BRIEF -
Output what the records say, word for word, with no images.
--*--
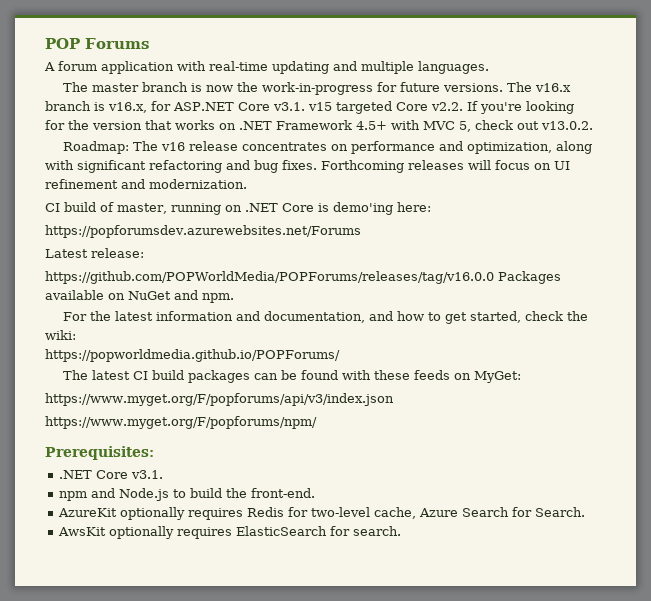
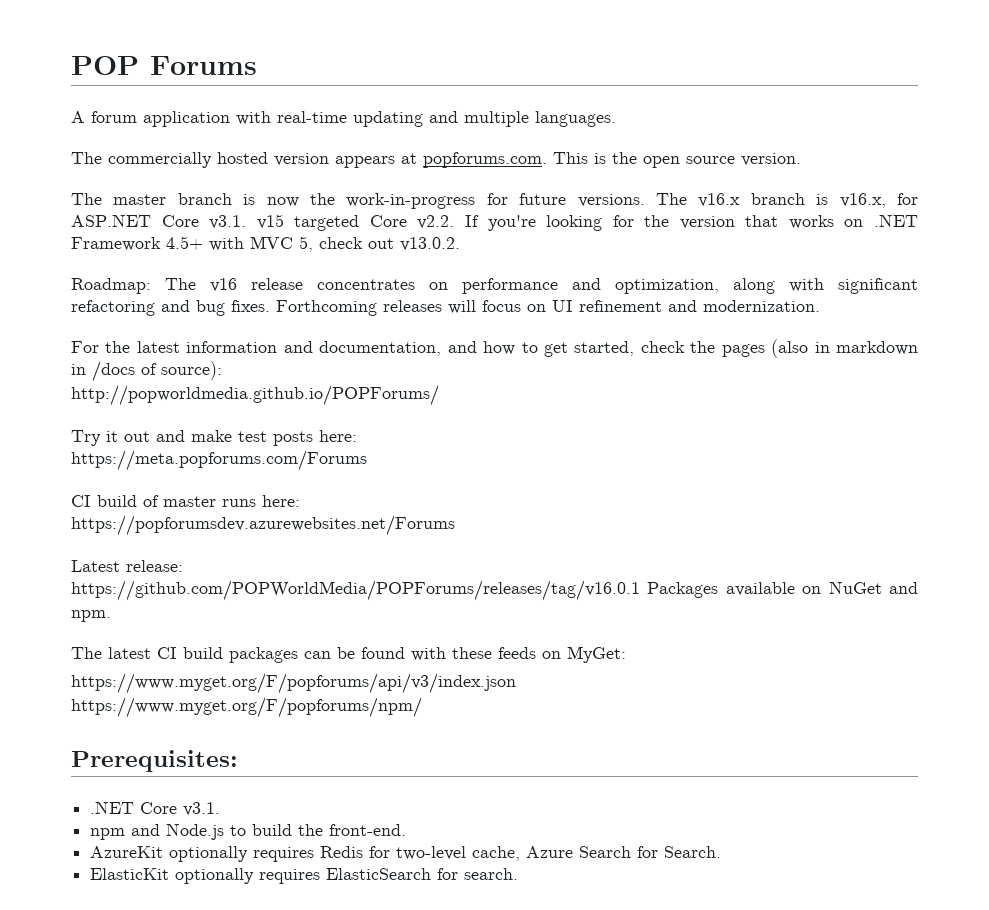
+ The commercially hosted version appears at popforums.com. This is the open source version.
- CI build of master, running on .NET Core is demo'ing here:
- https://popforumsdev.azurewebsites.net/Forums
- Latest release:
- https://github.com/POPWorldMedia/POPForums/releases/tag/v16.0.0 Packages available on NuGet and npm.
- For the latest information and documentation, and how to get started, check the wiki:
- https://popworldmedia.github.io/POPForums/
+ For the latest information and documentation, and how to get started, check the pages (also in markdown in /docs of source):
+ http://popworldmedia.github.io/POPForums/
+ Try it out and make test posts here:
+ https://meta.popforums.com/Forums
+ CI build of master runs here:
+ https://popforumsdev.azurewebsites.net/Forums
+ Latest release:
+ https://github.com/POPWorldMedia/POPForums/releases/tag/v16.0.1 Packages available on NuGet and npm.
- AwsKit optionally requires ElasticSearch for search.
+ ElasticKit optionally requires ElasticSearch for search.

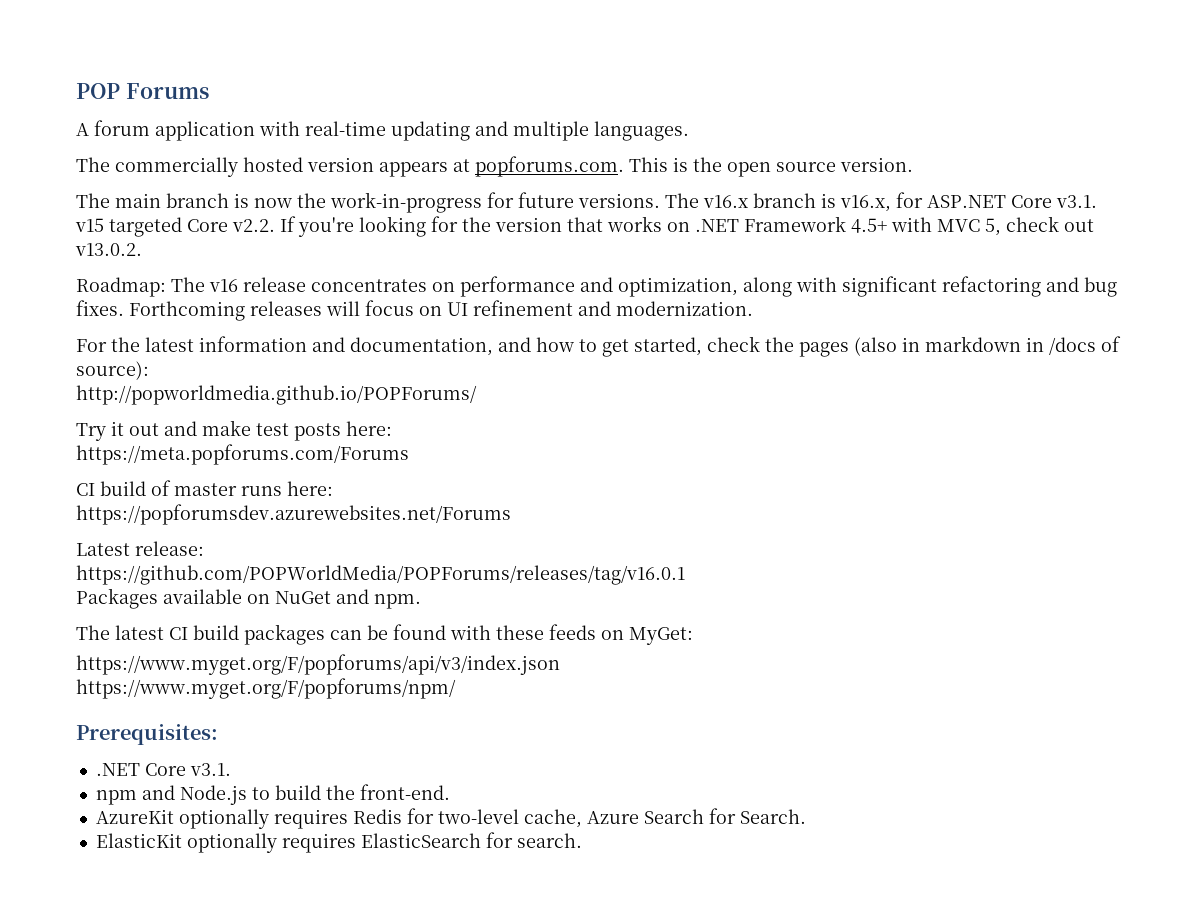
- The master branch is now the work-in-progress for future versions.
+ The main branch is now the work-in-progress for future versions.
- https://github.com/POPWorldMedia/POPForums/releases/tag/v16.0.1 Packages available on NuGet and npm.
+ https://github.com/POPWorldMedia/POPForums/releases/tag/v16.0.1
+ Packages available on NuGet and npm.

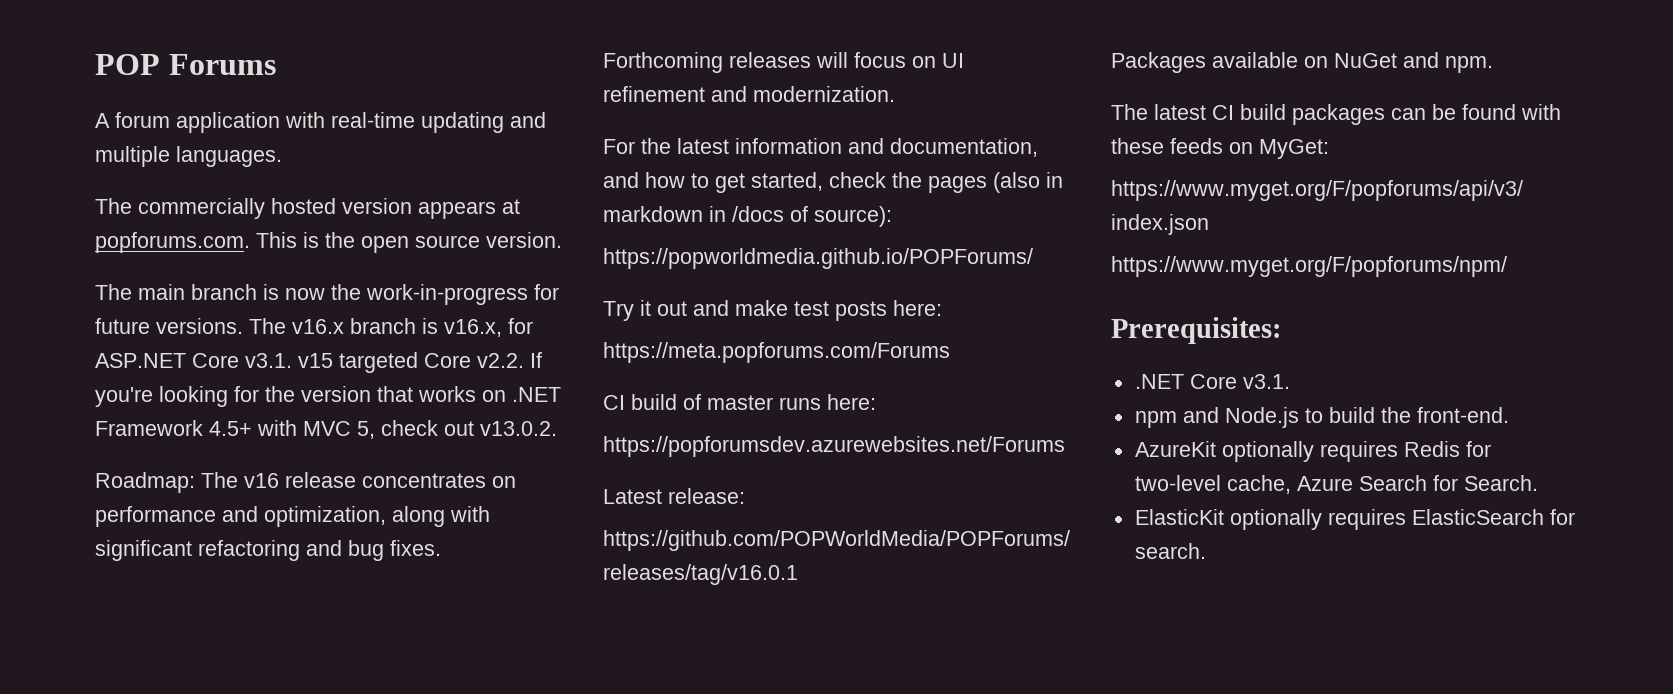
- http://popworldmedia.github.io/POPForums/
+ https://popworldmedia.github.io/POPForums/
--*--
ANSWER -
+ The commercially hosted version appears at popforums.com. This is the open source version.
- CI build of master, running on .NET Core is demo'ing here:
- https://popforumsdev.azurewebsites.net/Forums
- Latest release:
- https://github.com/POPWorldMedia/POPForums/releases/tag/v16.0.0 Packages available on NuGet and npm.
- For the latest information and documentation, and how to get started, check the wiki:
- https://popworldmedia.github.io/POPForums/
+ For the latest information and documentation, and how to get started, check the pages (also in markdown in /docs of source):
+ http://popworldmedia.github.io/POPForums/
+ Try it out and make test posts here:
+ https://meta.popforums.com/Forums
+ CI build of master runs here:
+ https://popforumsdev.azurewebsites.net/Forums
+ Latest release:
+ https://github.com/POPWorldMedia/POPForums/releases/tag/v16.0.1 Packages available on NuGet and npm.
- AwsKit optionally requires ElasticSearch for search.
+ ElasticKit optionally requires ElasticSearch for search.

- The master branch is now the work-in-progress for future versions.
+ The main branch is now the work-in-progress for future versions.
- https://github.com/POPWorldMedia/POPForums/releases/tag/v16.0.1 Packages available on NuGet and npm.
+ https://github.com/POPWorldMedia/POPForums/releases/tag/v16.0.1
+ Packages available on NuGet and npm.

- http://popworldmedia.github.io/POPForums/
+ https://popworldmedia.github.io/POPForums/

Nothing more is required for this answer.